TASK OBJECTIVE => Transcribe the records exactly from the line with "[124,287,291,300] '''título''' e" to the end, both included.
START DATA IN THIS EXERCISE
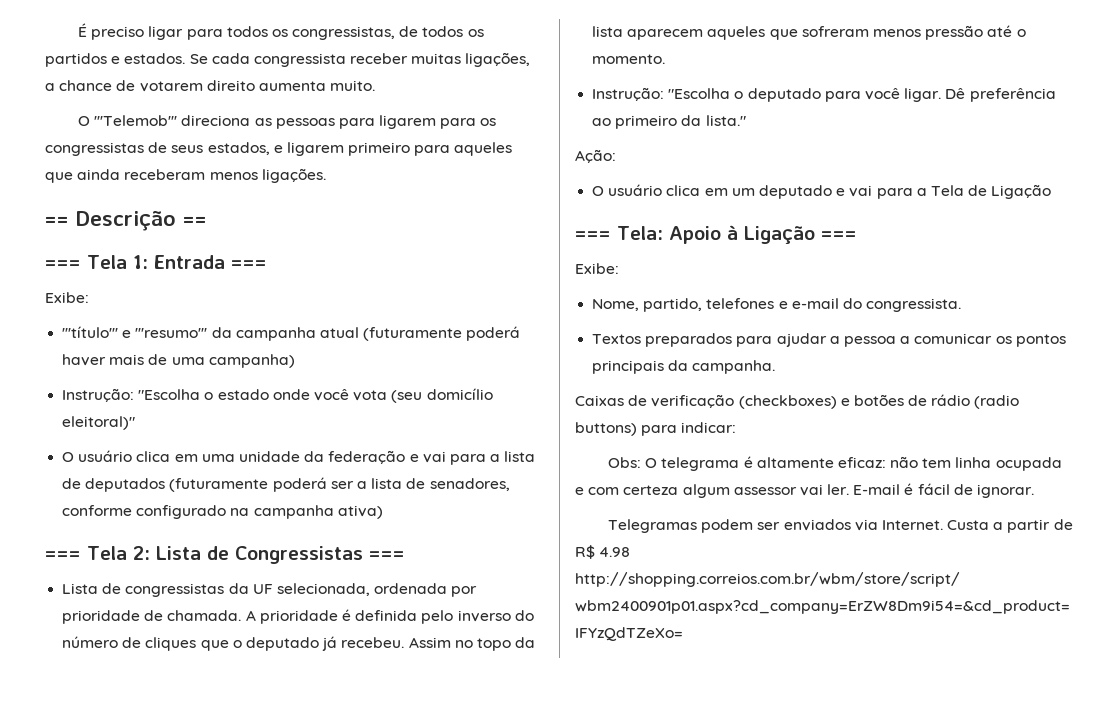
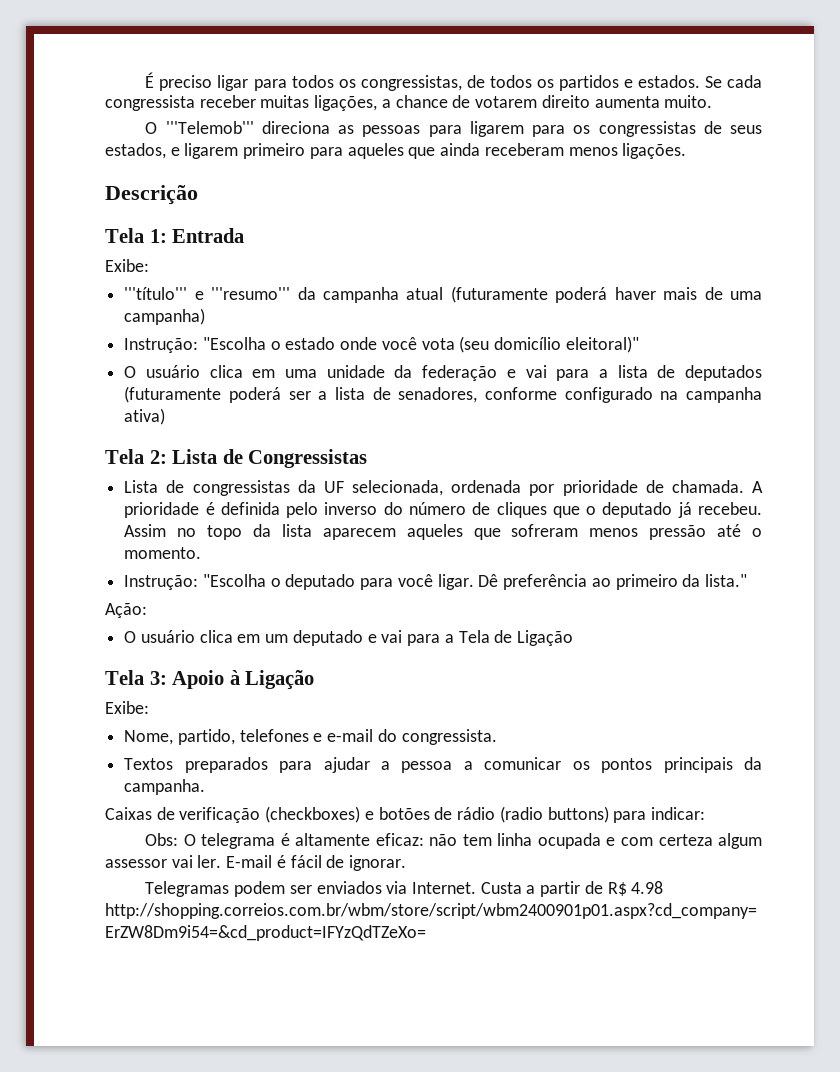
[45,216,69,226] == -> (687, 151) none
[183,216,207,226] [45,260,81,269] == // === -> (198, 195) //
[230,260,267,269] === -> (245, 235) none
[45,551,81,560] === -> (166, 416) none
[368,551,405,560] === -> (368, 458) none
[575,226,663,240] === Tela: -> [105,670,167,685] Tela 3:
[820,231,857,240] === -> (315, 680) none

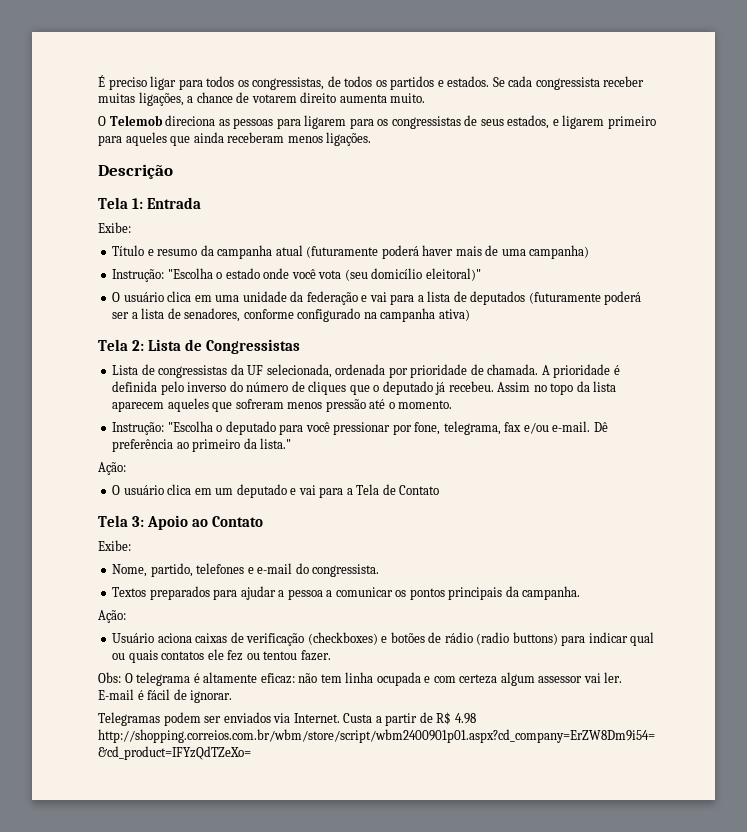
[165,121,254,134] '''Telemob''' -> [109,115,163,126] Telemob
[124,287,291,300] '''título''' e '''resumo''' -> [112,245,198,256] Título e resumo
[437,574,474,590] ligar. -> [333,421,591,435] pressionar por fone, telegrama, fax e/ou e-mail.
[516,630,573,646] Ligação -> [399,485,440,495] Contato
[229,670,315,690] à Ligação -> [192,516,264,527] ao Contato
[105,807,152,820] Caixas -> [98,610,126,623] [112,633,228,643] Ação: // Usuário aciona caixas
[650,807,705,820] indicar: -> [588,632,655,646] [112,649,331,663] indicar qual ou quais contatos ele fez ou tentou fazer.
END DATA IN THIS EXERCISE
SOLUTION TO THE EXERCISE =>
[124,287,291,300] '''título''' e '''resumo''' -> [112,245,198,256] Título e resumo
[437,574,474,590] ligar. -> [333,421,591,435] pressionar por fone, telegrama, fax e/ou e-mail.
[516,630,573,646] Ligação -> [399,485,440,495] Contato
[229,670,315,690] à Ligação -> [192,516,264,527] ao Contato
[105,807,152,820] Caixas -> [98,610,126,623] [112,633,228,643] Ação: // Usuário aciona caixas
[650,807,705,820] indicar: -> [588,632,655,646] [112,649,331,663] indicar qual ou quais contatos ele fez ou tentou fazer.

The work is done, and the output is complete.